Diese Studie untersuchte, ob Menschen mit Long COVID (anhaltende Beschwerden nach Corona-Infektion) je nach Alter, Geschlecht oder Herkunft unterschiedlich häufig eine offizielle Diagnose-Kennung (den Diagnosecode U09.9) in ihrer Krankenakte erhalten. Befragt wurden 205 Personen, die überwiegend weiblich und im Schnitt 51 Jahre alt waren. 41% berichteten starke Beeinträchtigung ihres Alltags durch die Symptome. Diese starke Beeinträchtigung trat häufiger auf bei älteren, weiblichen, übergewichtigen Personen und bei schlechterer körperlicher/geistiger Gesundheit. Bei einer Untergruppe von 100 Personen wurde zusätzlich die Krankenakte geprüft: Von denen mit starker Beeinträchtigung hatten nur 64% tatsächlich einen passenden Diagnosecode – es gab also eine Lücke zwischen dem, was Betroffene berichten, und dem, was dokumentiert wird. Wichtig: Es fanden sich keine Hinweise darauf, dass bestimmte Gruppen (etwa nach Geschlecht oder Hautfarbe) benachteiligt bei der Diagnosevergabe wurden.
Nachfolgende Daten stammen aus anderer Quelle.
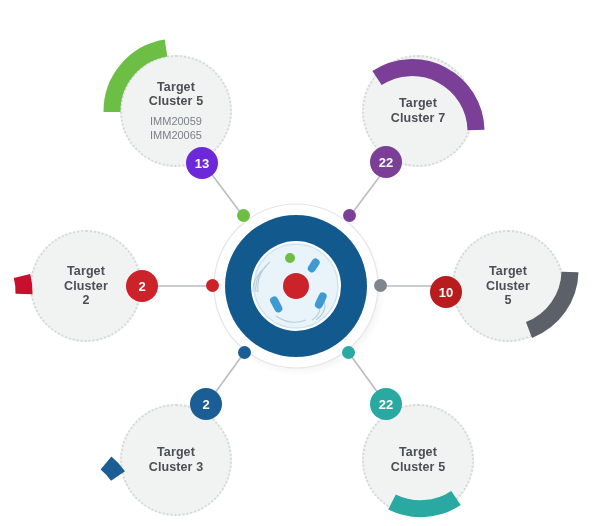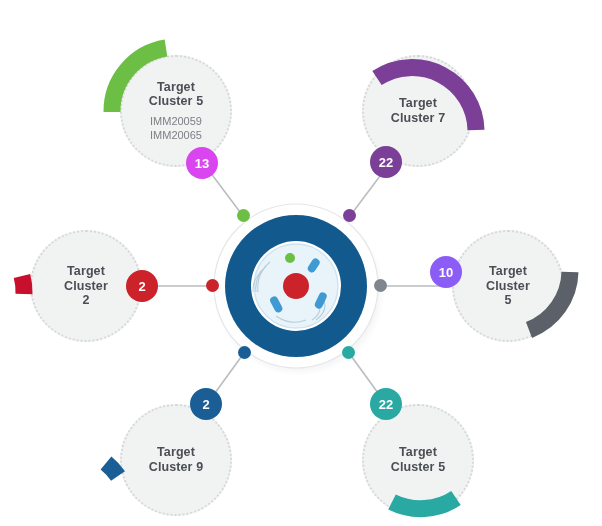--- a/index.html
+++ b/index.html
@@ -128,7 +128,7 @@
     <path d="M392 502 A 64 64 0 0 0 456 498" fill="none" stroke="#2aa9a3" stroke-width="17"></path>
   </svg>
 
-  <div class="badge" style="left:186px;top:147px;width:32px;height:32px;background:#d946ef;">
+  <div class="badge" style="left:186px;top:147px;width:32px;height:32px;background:#6d28d9;">
     <span>13</span>
   </div>
   <div class="badge" style="left:126px;top:270px;width:32px;height:32px;background:#cc2229;">

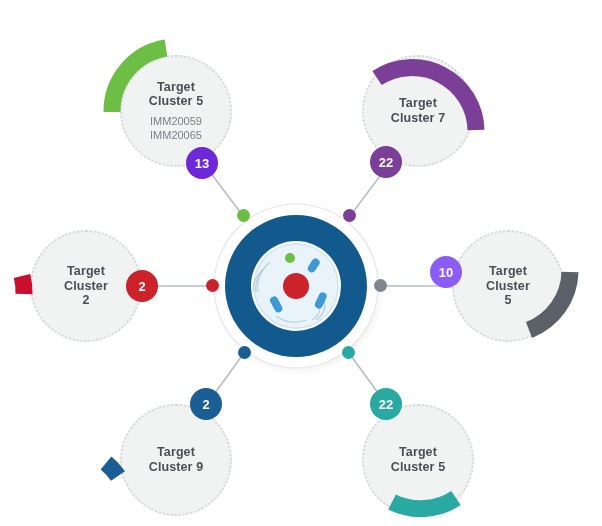--- a/index.html
+++ b/index.html
@@ -140,7 +140,7 @@
   <div class="badge" style="left:370px;top:146px;width:32px;height:32px;background:#7b3f98;">
     <span>22</span>
   </div>
-  <div class="badge" style="left:430px;top:256px;width:32px;height:32px;background:#8b5cf6;text-align:right;">
+  <div class="badge" style="left:430px;top:276px;width:32px;height:32px;background:#b91c1c;text-align:right;">
     <span>10</span>
   </div>
   <div class="badge" style="left:370px;top:388px;width:32px;height:32px;background:#2aa9a3;">

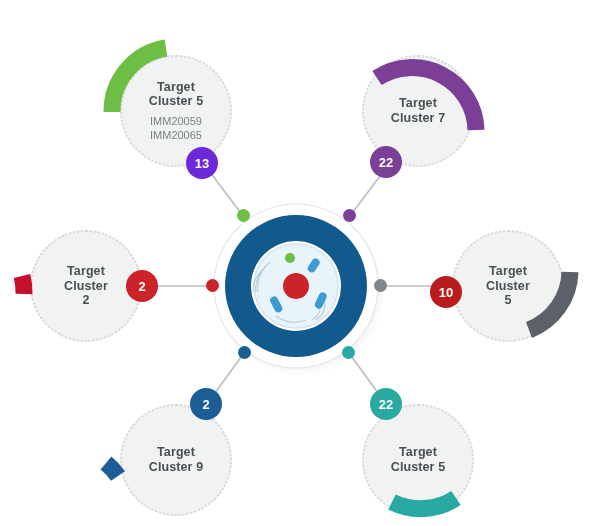--- a/index.html
+++ b/index.html
@@ -91,7 +91,7 @@
 
   <div class="cluster" style="left:120px;top:404px;width:112px;height:112px;">
     <div class="c-title">
-      <span>Target</span><br><span>Cluster 9</span>
+      <span>Target</span><br><span>Cluster 3</span>
     </div>
   </div>
 

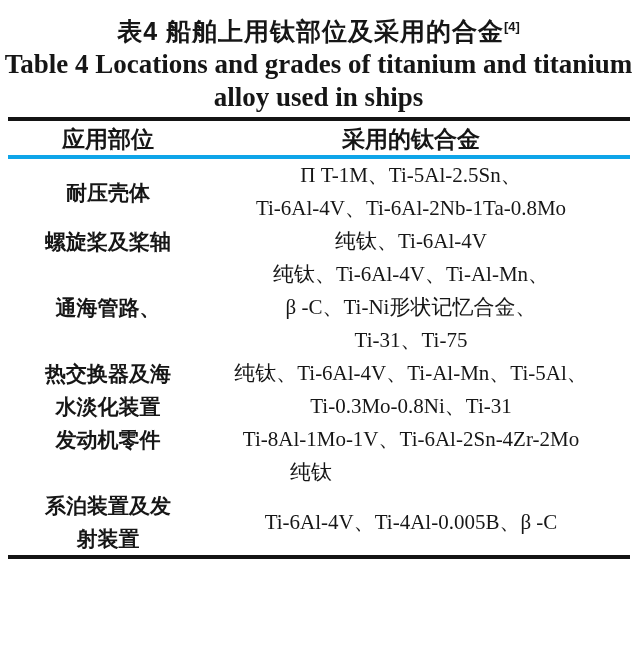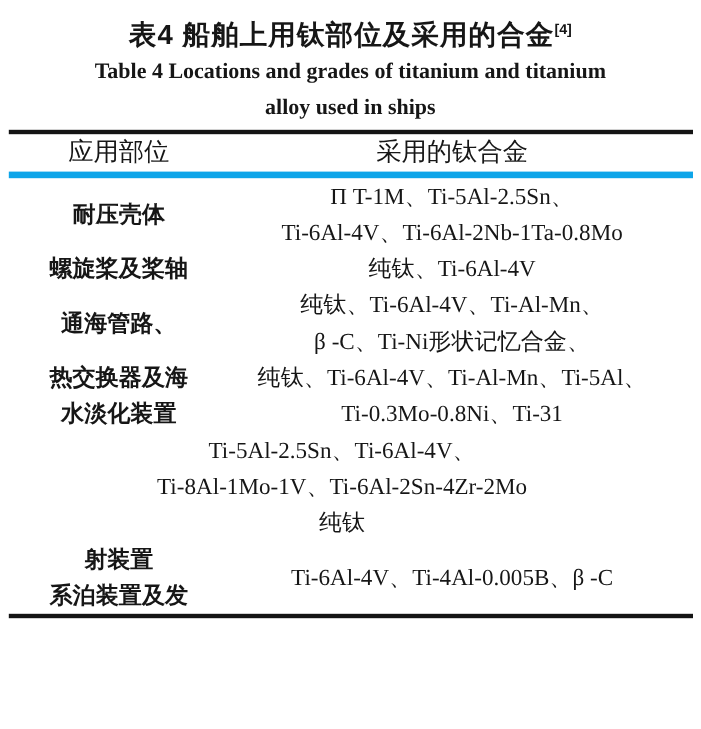--- a/index.html
+++ b/index.html
@@ -25,7 +25,7 @@
   .title-en {
     font-family: "Liberation Serif", serif;
     font-weight: bold;
-    font-size: 20px;
+    font-size: 27px;
     line-height: 33px;
   }
 

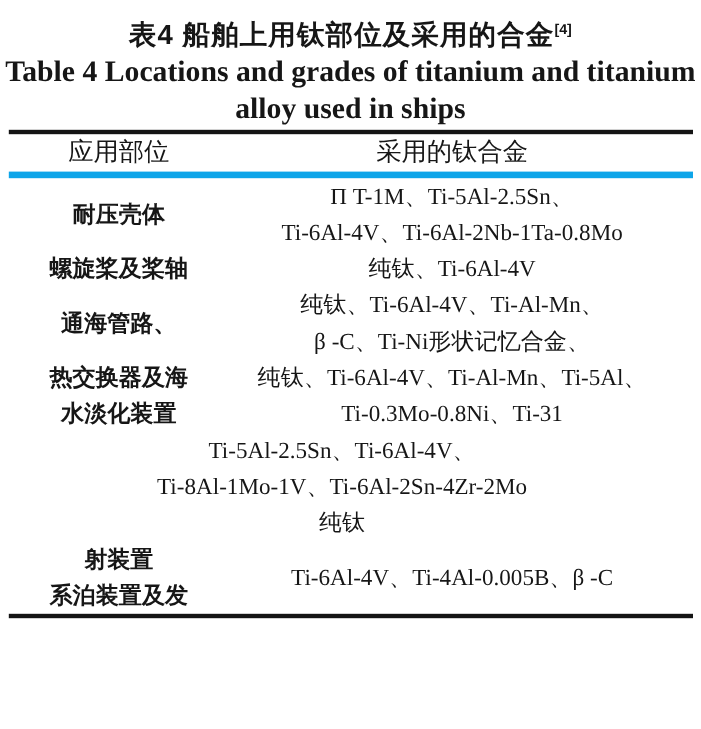--- a/index.html
+++ b/index.html
@@ -37,10 +37,10 @@
   }
   .thead {
     display: flex;
-    align-items: flex-start;
+    align-items: flex-end;
     height: 34px;
-    border-bottom: 6px solid #0ea5e9;
-    font-weight: 400;
+    border-bottom: 4px solid #0ea5e9;
+    font-weight: 700;
     font-size: 23px;
   }
   .hcell1 { width: 200px; text-align: center; }

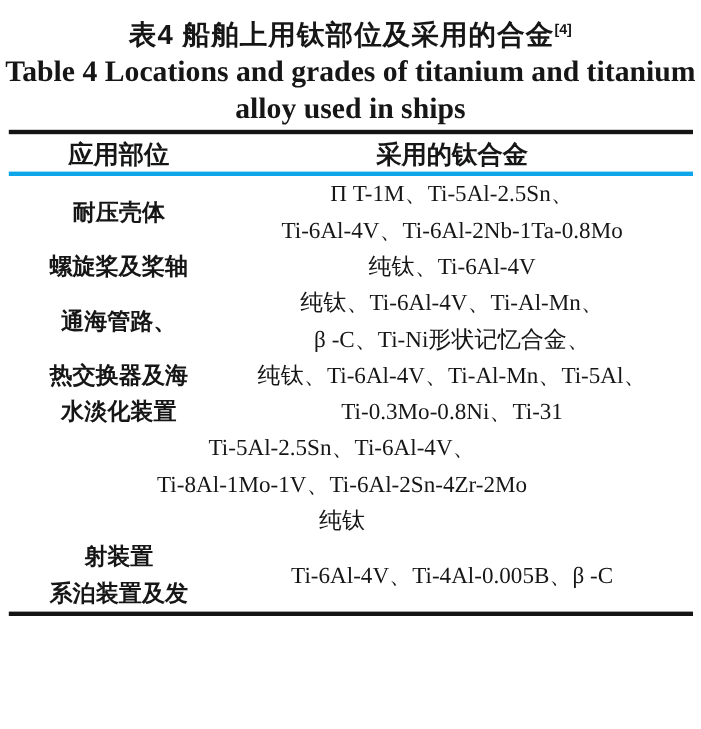--- a/index.html
+++ b/index.html
@@ -110,6 +110,7 @@
       <div class="c2">
         <div>纯钛、Ti-6Al-4V、Ti-Al-Mn、</div>
         <div>β -C、Ti-Ni形状记忆合金、</div>
+        <div>Ti-31、Ti-75</div>
       </div>
     </div>
 

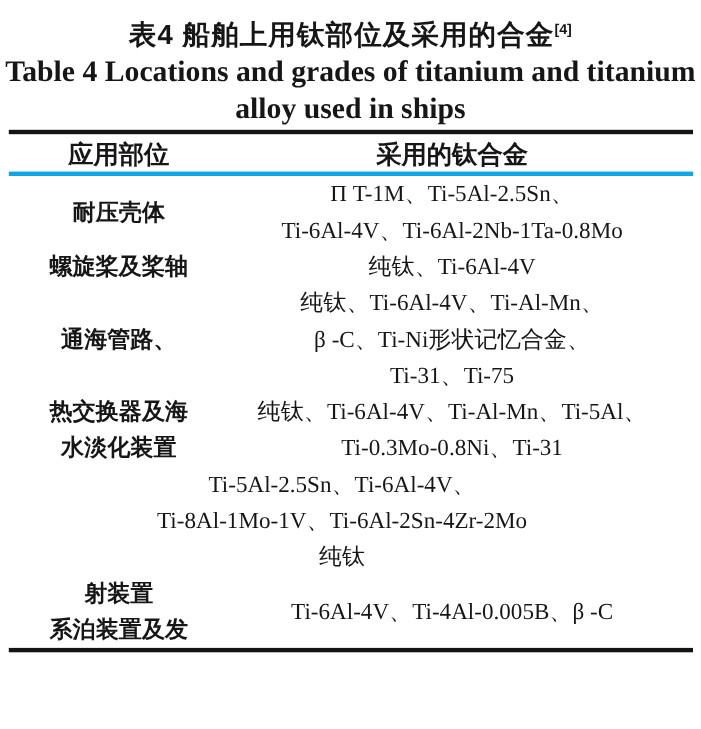--- a/index.html
+++ b/index.html
@@ -126,6 +126,9 @@
     </div>
 
     <div class="row">
+      <div class="c1">
+        <div>发动机零件</div>
+      </div>
       <div class="c2">
         <div>Ti-5Al-2.5Sn、Ti-6Al-4V、</div>
         <div>Ti-8Al-1Mo-1V、Ti-6Al-2Sn-4Zr-2Mo</div>

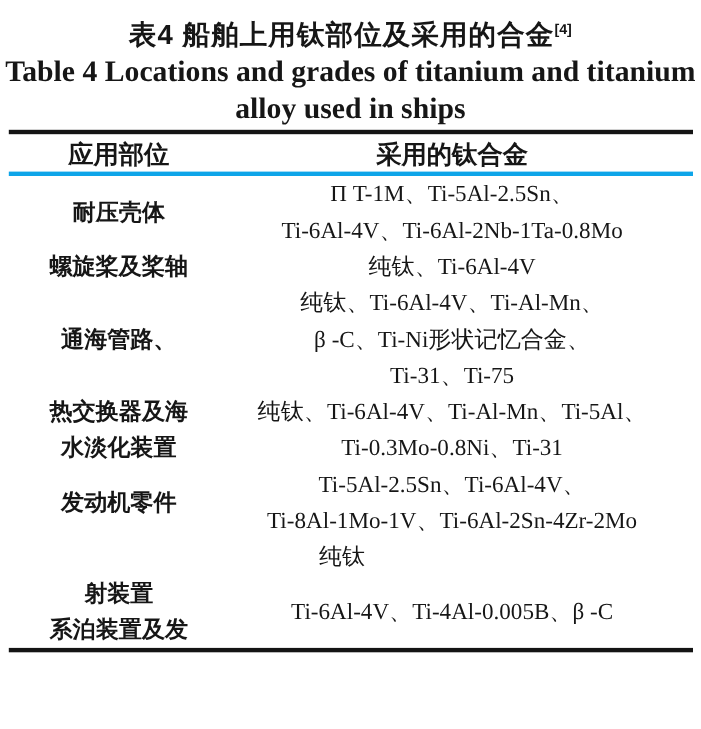--- a/index.html
+++ b/index.html
@@ -130,7 +130,6 @@
         <div>发动机零件</div>
       </div>
       <div class="c2">
-        <div>Ti-5Al-2.5Sn、Ti-6Al-4V、</div>
         <div>Ti-8Al-1Mo-1V、Ti-6Al-2Sn-4Zr-2Mo</div>
       </div>
     </div>

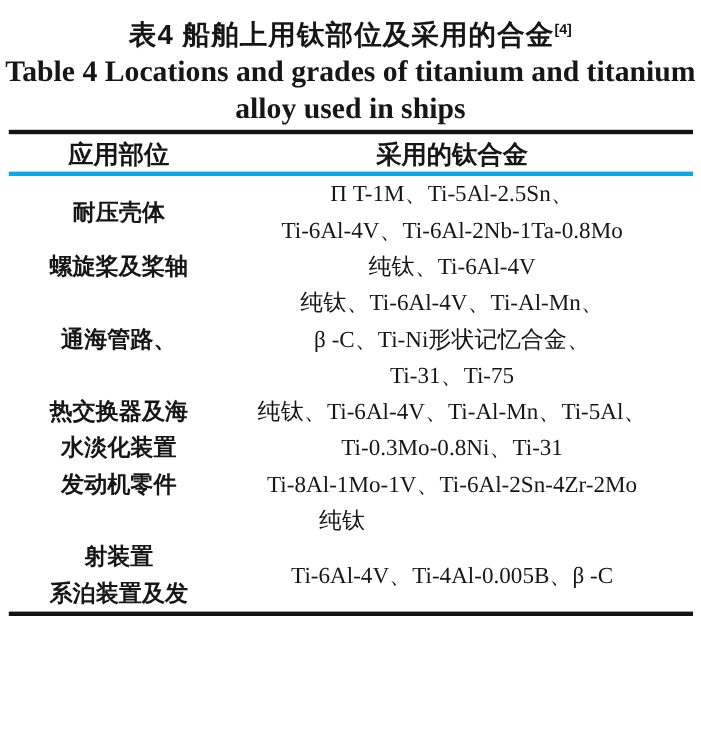--- a/index.html
+++ b/index.html
@@ -142,8 +142,8 @@
 
     <div class="row">
       <div class="c1">
+        <div>系泊装置及发</div>
         <div>射装置</div>
-        <div>系泊装置及发</div>
       </div>
       <div class="c2">
         <div>Ti-6Al-4V、Ti-4Al-0.005B、β -C</div>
Die Studie ist klein und bezieht sich auf Long COVID allgemein, nicht speziell auf ME/CFS oder das Symptom post-exertionelle Malaise (Verschlechterung nach Belastung), das nur am Rande erwähnt wird.

Datenquelle: Diese Zusammenfassung wurde automatisch aus der Originalveröffentlichung erstellt und kann Fehler enthalten. Maßgeblich ist allein die Originalstudie (DOI 10.1186/s12879-026-13943-x).